LAND, AGRICULTURE & ANIMALS
- Of San Mateo County land, 68% is non-urban and 32% is urban.
- The cities and unincorporated county have taken numerous steps to create more sustainable land use policies. As of May 2016, each area has adopted a Complete Streets resolution, 71% had an adopted Climate Action Plan (CAP), and the remaining 29% were in the process of developing a CAP.
- San Mateo County has the second highest percentage of total land protected in the Bay Area (42%). Marin has the highest (64%).
PROSPERITY & POVERTY
- In 2016, employment in the county rose by 2.9% compared to the previous year, a smaller increase compared to the growth in 2015, which showed a 3.2% gain.
- Unemployment fell to 3% in San Mateo County and 5.4% for California in 2016.
- The San Mateo County poverty rate for families with children increased by 23% between 2014 and 2015, and the poverty rate for single, female headed families increased by 16%.
- In 2015, the poverty rate for San Mateo County was 8.5%, well below state (15.3%) and national (15.7%) rates.
- In 2013, 19% of family households in San Mateo County with children under 18 years of age were headed by a single-parent, down from 24% in 2012. Of these single-parent households, 70% are headed by a female.
- In 2014, the poverty rate for San Mateo County was 7.3%, the lowest in the nine-county Bay Area and well below state (16.4%) and national (15.5%) rates. The child poverty rate for the county is 6.4% but rises to 18% for children in single-parent households headed by a female.

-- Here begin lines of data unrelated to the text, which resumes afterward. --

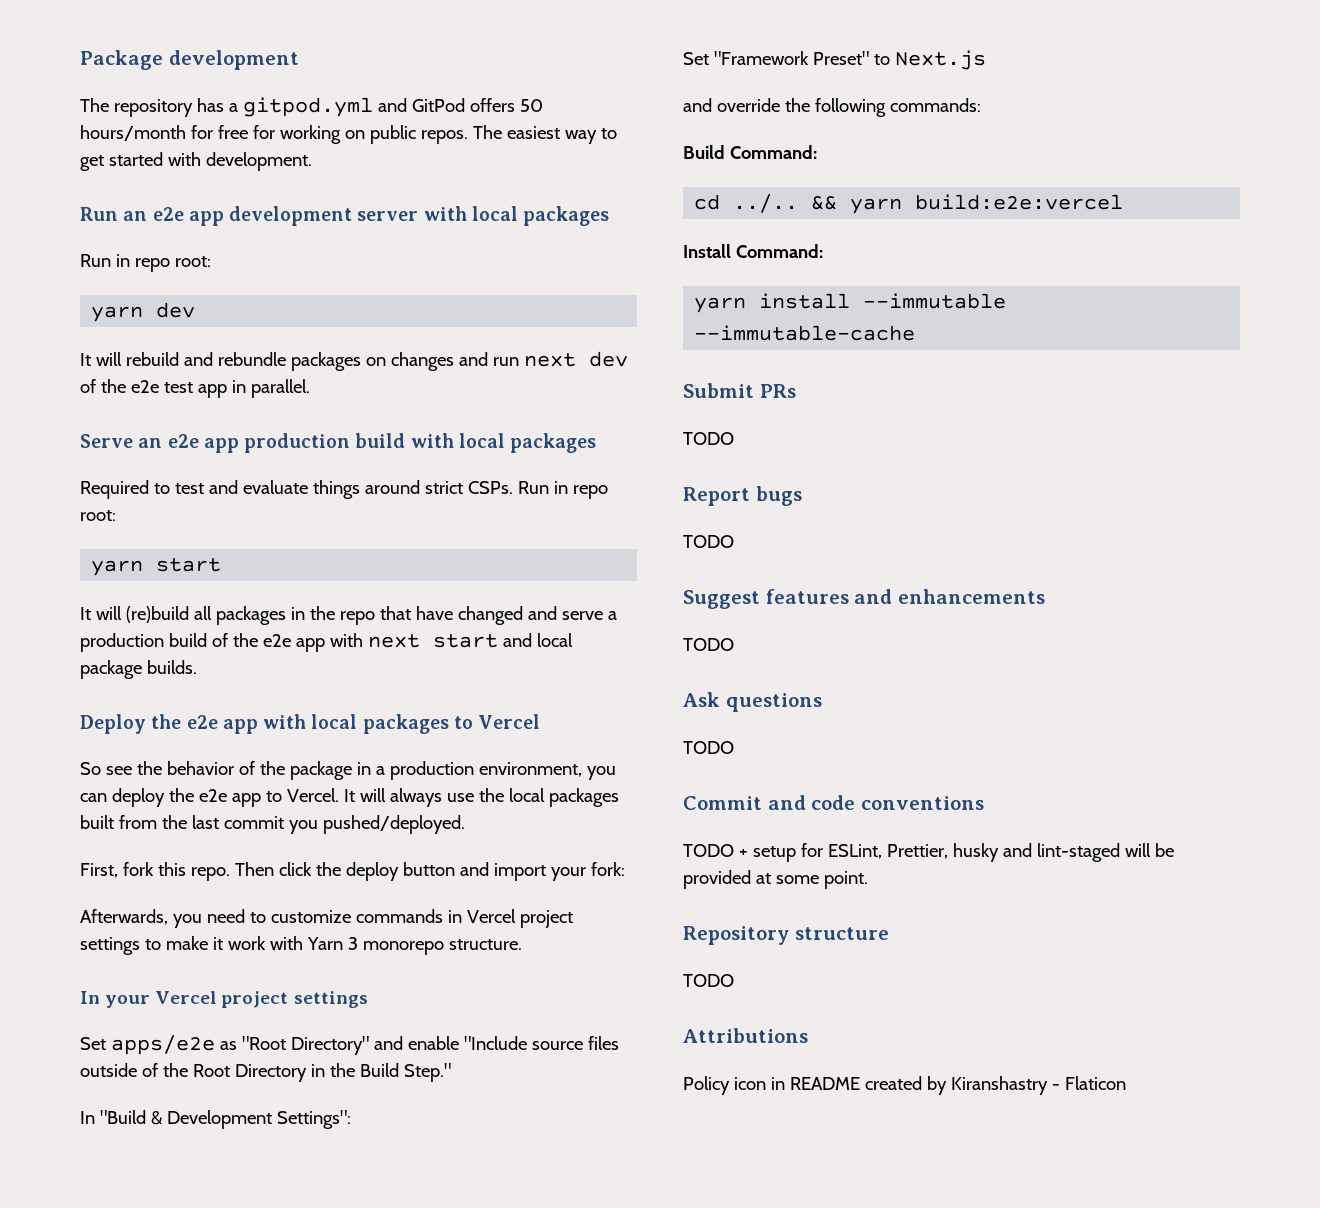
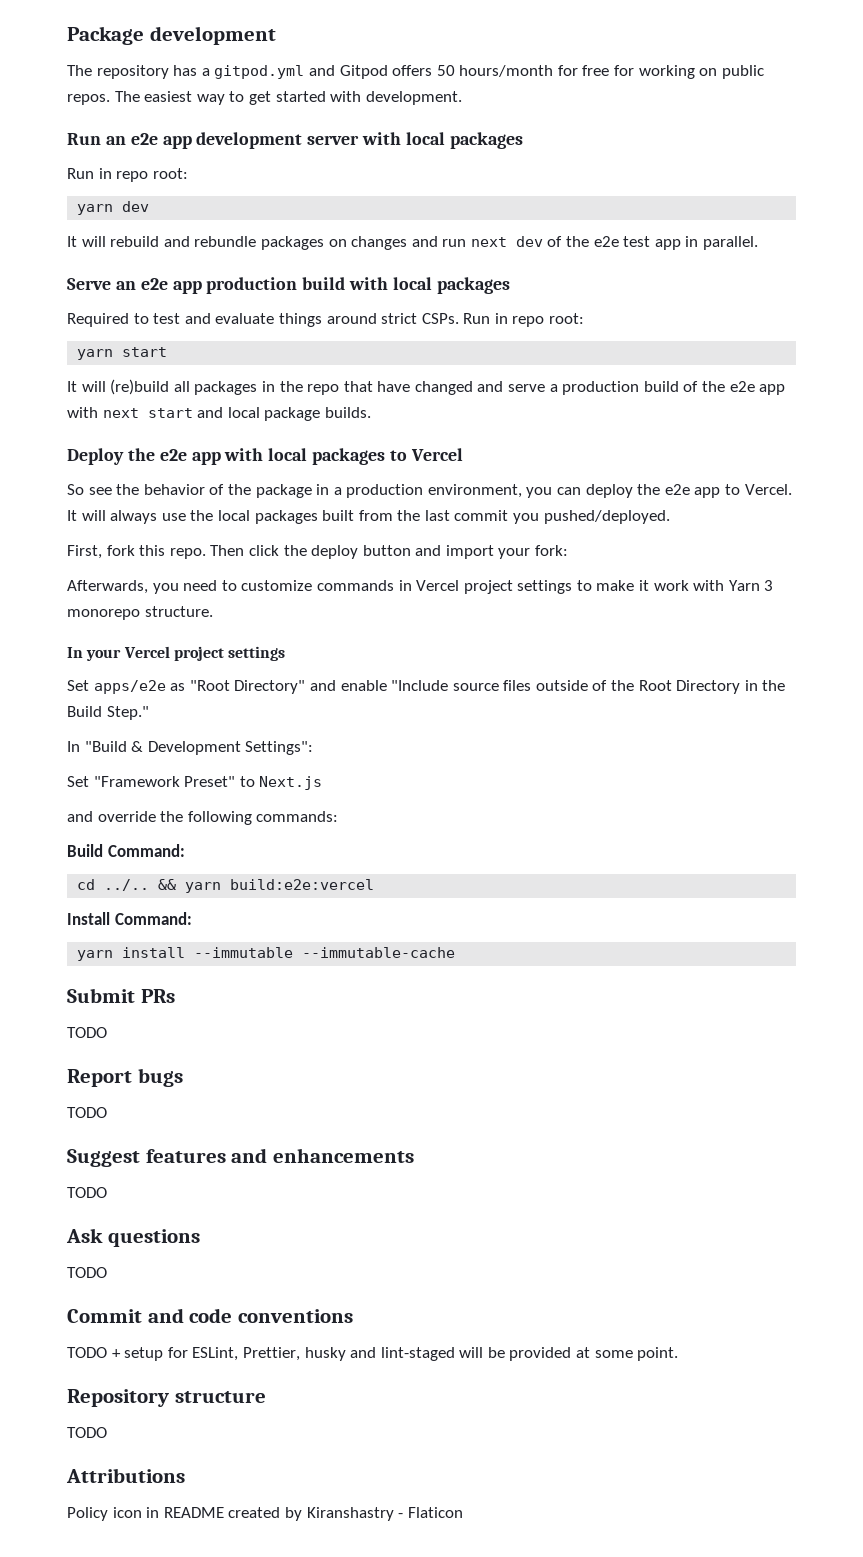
[411,98,465,112] GitPod -> [339,65,388,79] Gitpod

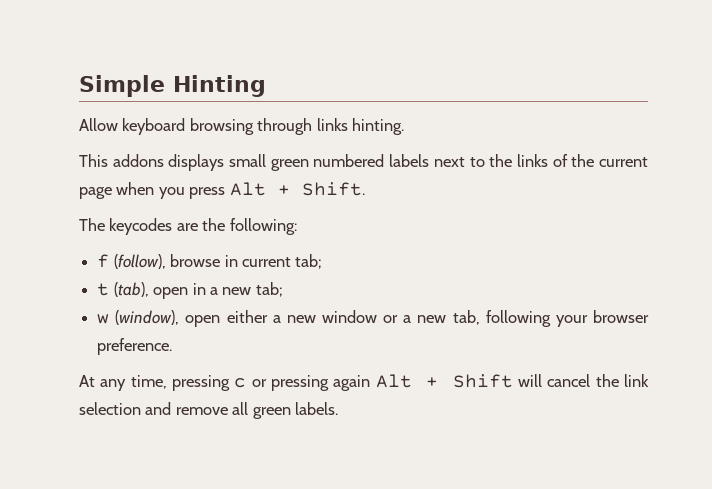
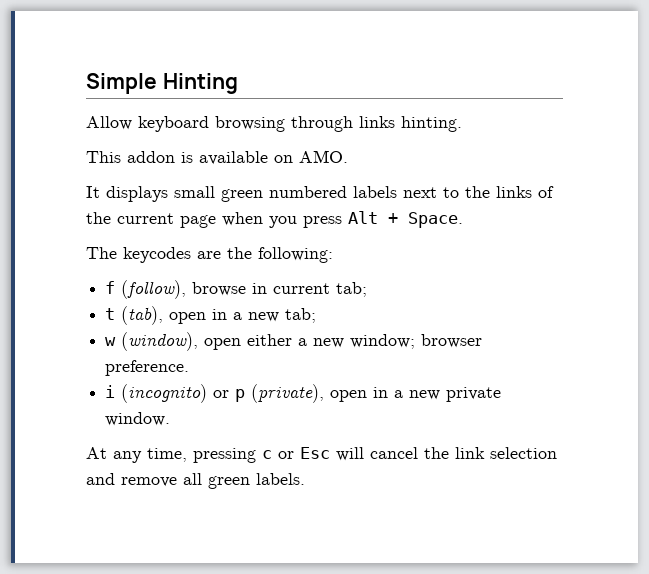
[112,154,164,167] addons -> [127,150,348,165] [86,186,100,198] addon is available on AMO. // It
[301,182,365,196] Shift. -> [408,212,463,228] Space.
[322,310,650,327] [97,338,173,355] window or a new tab, following your browser preference. -> [350,334,483,349] [105,360,190,376] [105,384,502,403] [105,412,171,426] window; browser preference. // i (incognito) or p (private), open in a new private window.
[271,374,513,391] pressing again Alt + Shift -> [300,447,330,459] Esc

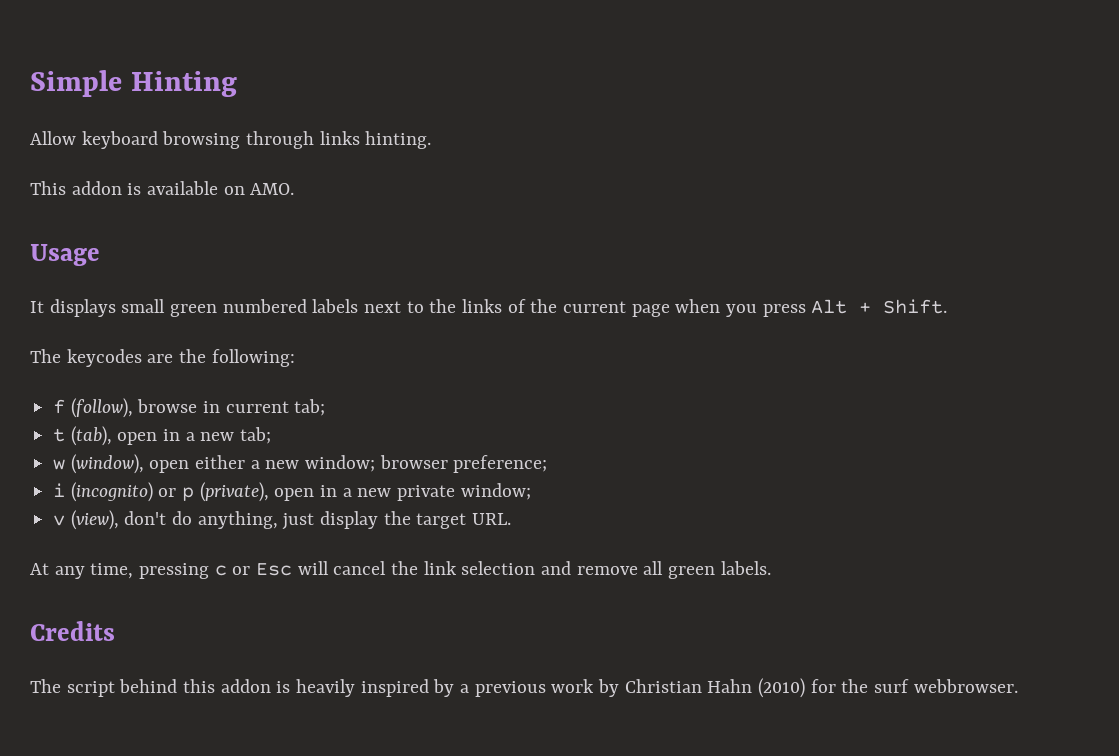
(348, 156) none -> [30,244,100,266] // Usage
[408,212,463,228] Space. -> [883,299,948,314] Shift.
[105,360,190,376] preference. -> [453,455,548,473] preference;
[105,412,171,426] window. -> [460,483,531,500] [53,510,512,530] window; // v (view), don't do anything, just display the target URL.
(305, 479) none -> [30,621,115,641] [30,678,1018,698] // Credits // The script behind this addon is heavily inspired by a previous work by Christian Hahn (2010) for the surf webbrowser.

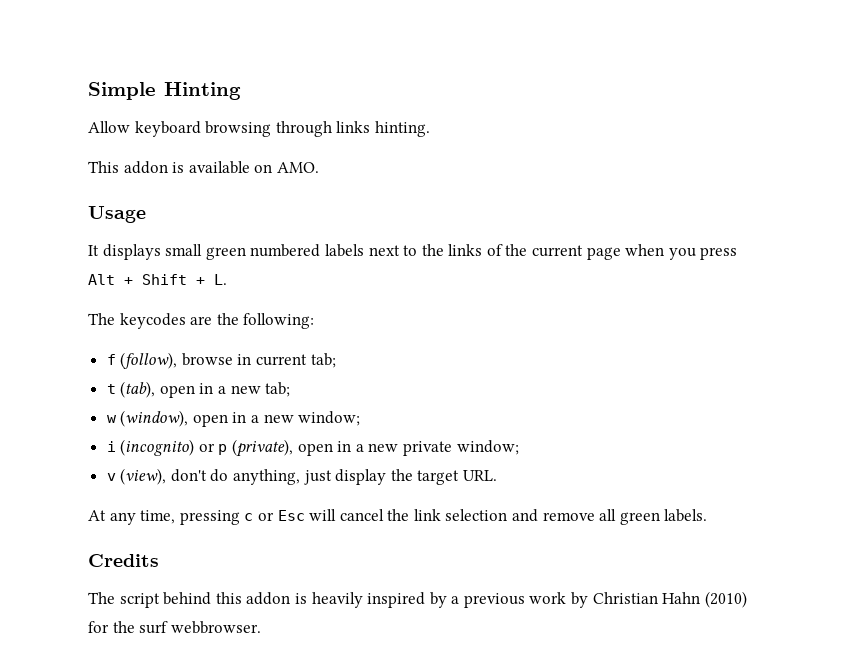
[883,299,948,314] Shift. -> [142,274,227,285] Shift + L.
[195,455,246,469] either -> [232,412,247,423] in
[379,455,548,473] browser preference; -> (361, 418) none

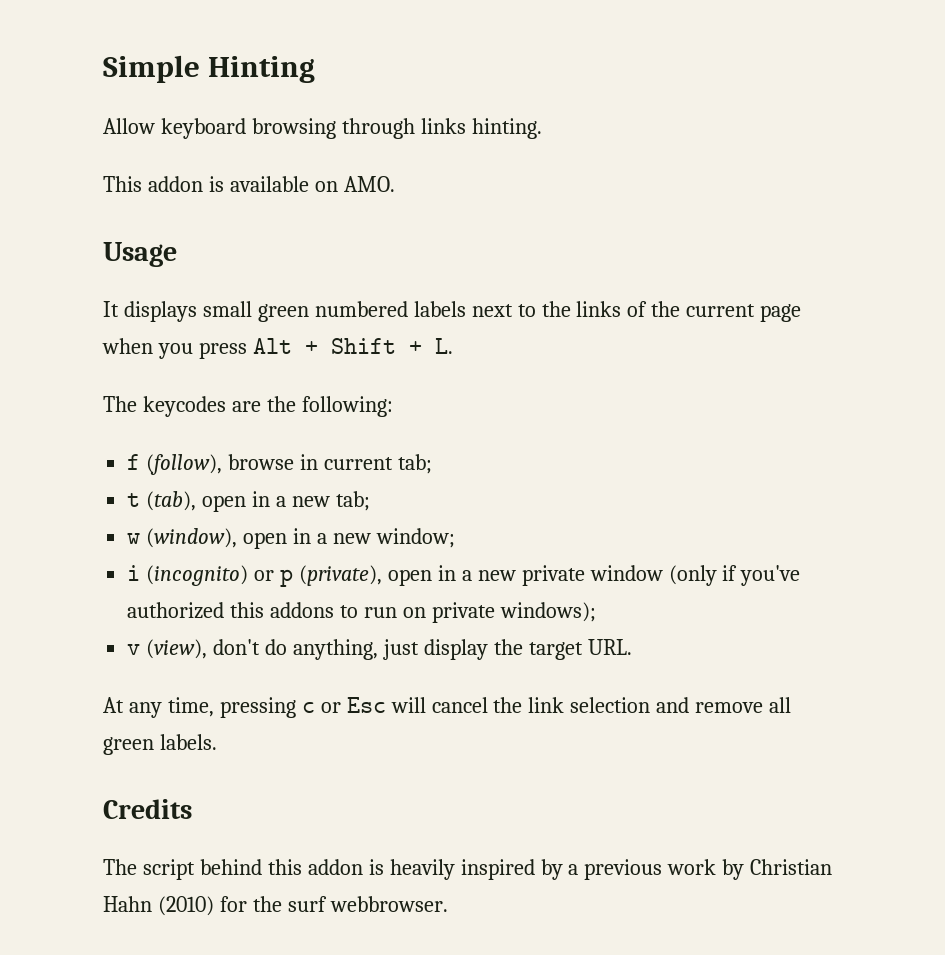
[456,440,519,455] window; -> [589,565,801,586] [127,602,596,623] window (only if you've authorized this addons to run on private windows);

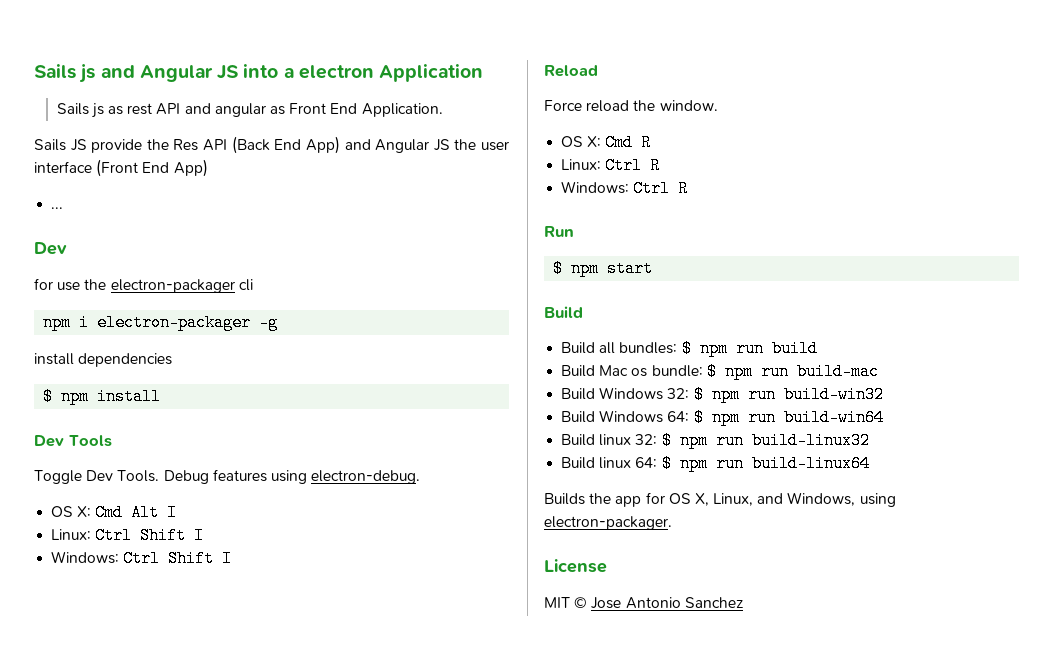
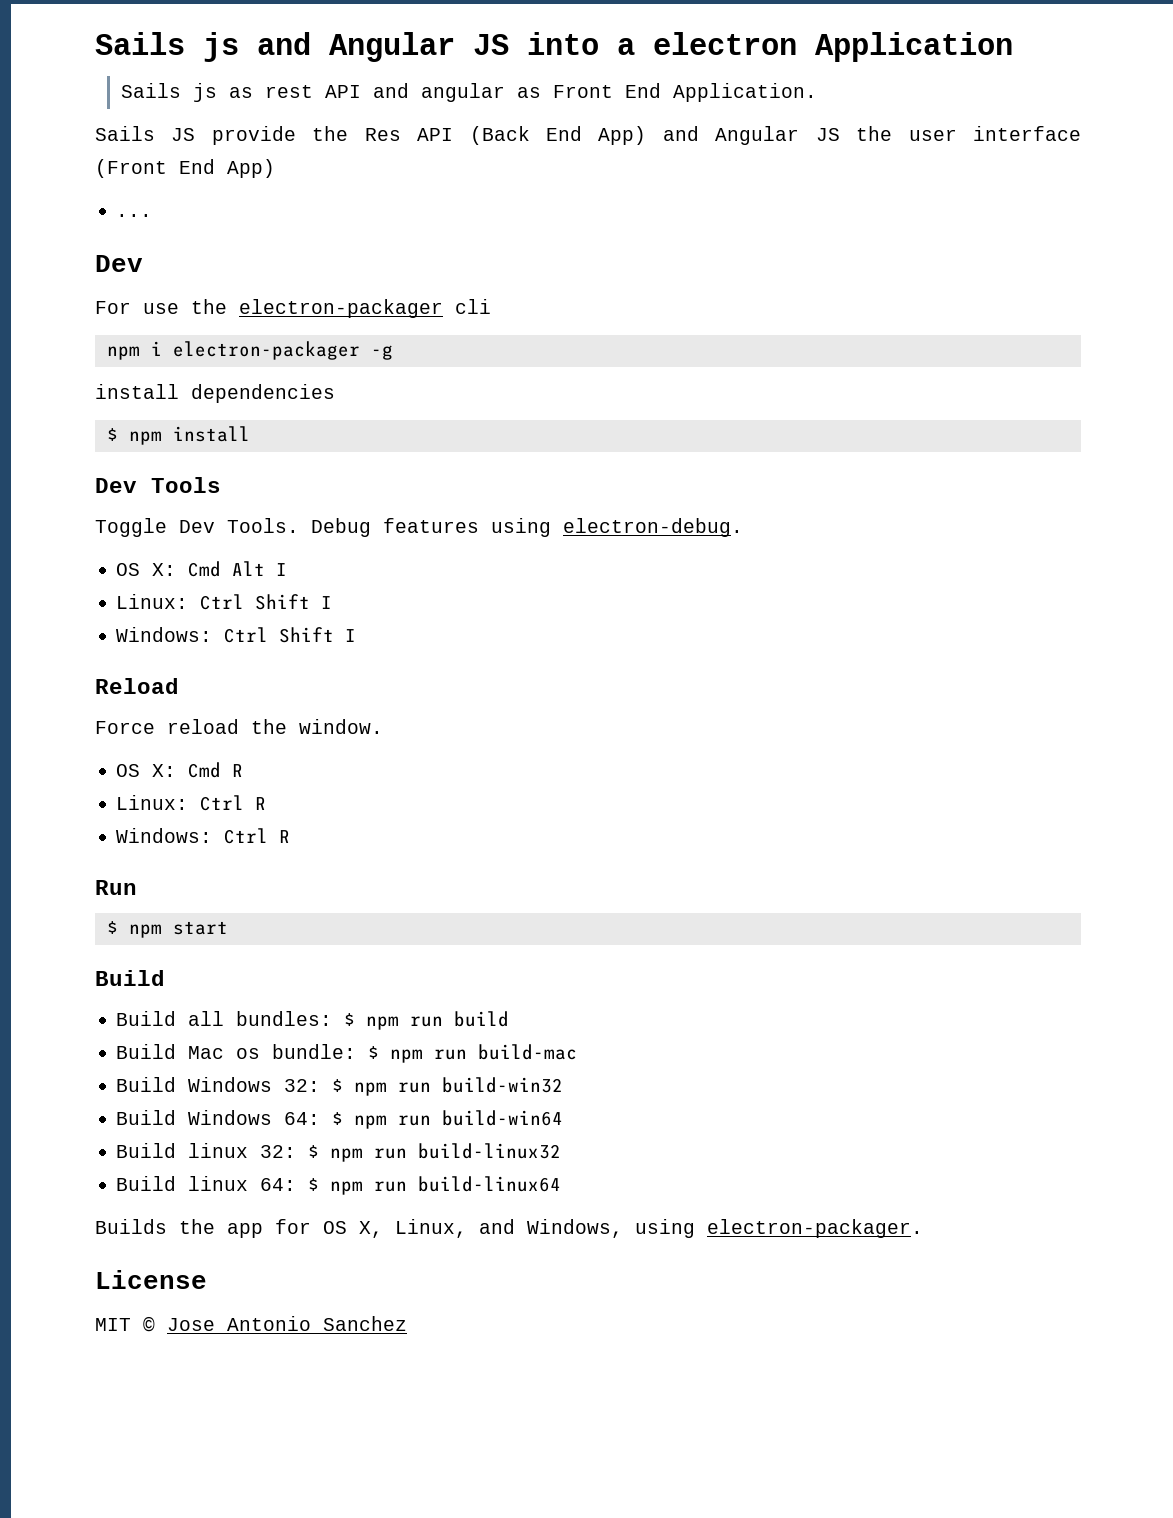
[34,278,53,290] for -> [95,301,131,314] For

- In 2016, BART and Caltrain ridership has continued to increase, 2% and 3% respectively, from the year prior.
- Compared with the United States, San Mateo County has a larger share of transit commuters and a lower share of those driving alone.
- San Francisco County, with its extensive public transit system and dense development near workplaces, has dramatically different commute modes.
- Though both vehicle miles traveled and vehicle fuel consumption have increased since the economic downturn of 2008, fuel consumption has leveled in recent years.
- Between 2014 and 2005, gas prices increased by 48%.
WATER, AIR & WASTE
- The largest source of pollution in our waterways is storm water runoff, which carries untreated contaminants like motor oil, animal waste, pesticides, and sometimes sewage directly from our streets to our beaches. In water year 2016 (running from 10/1/2015-9/30/2016), over 1,658,316 gallons of raw or partially-treated sewage spilled in San Mateo County, less than the 1,880,528 gallons that spilled in water year 2015.
- San Mateo County’s Population has grown steadily since 2006; however, total water consumption has decreased by over 14 million gallons per day since its peak in 2000.
- In 2016, 84% of monitored days in San Mateo County had “Good” air quality as rated under the U.S. Environmental Protection Agency’s Air Quality Index (AQI).
- Total water usage in San Mateo County in 2015-16 was 27.8 million gallons per day.
- The county receives 90% of its water supply from the San Francisco Public Utilities Commission (SFPUC). SFPUC receives on average 85% of its water from the Hetch Hetchy Reservoir in Yosemite National Park and the remainder from local Bay Area watersheds.
- Residential consumption accounts for 63% of water usage in the county, with the majority of this usage for single family homes.
- In 2015, there were 583,990 pounds of solid waste generated in San Mateo County, up 6% from the year prior. Since 2004, countywide disposal is down 23%.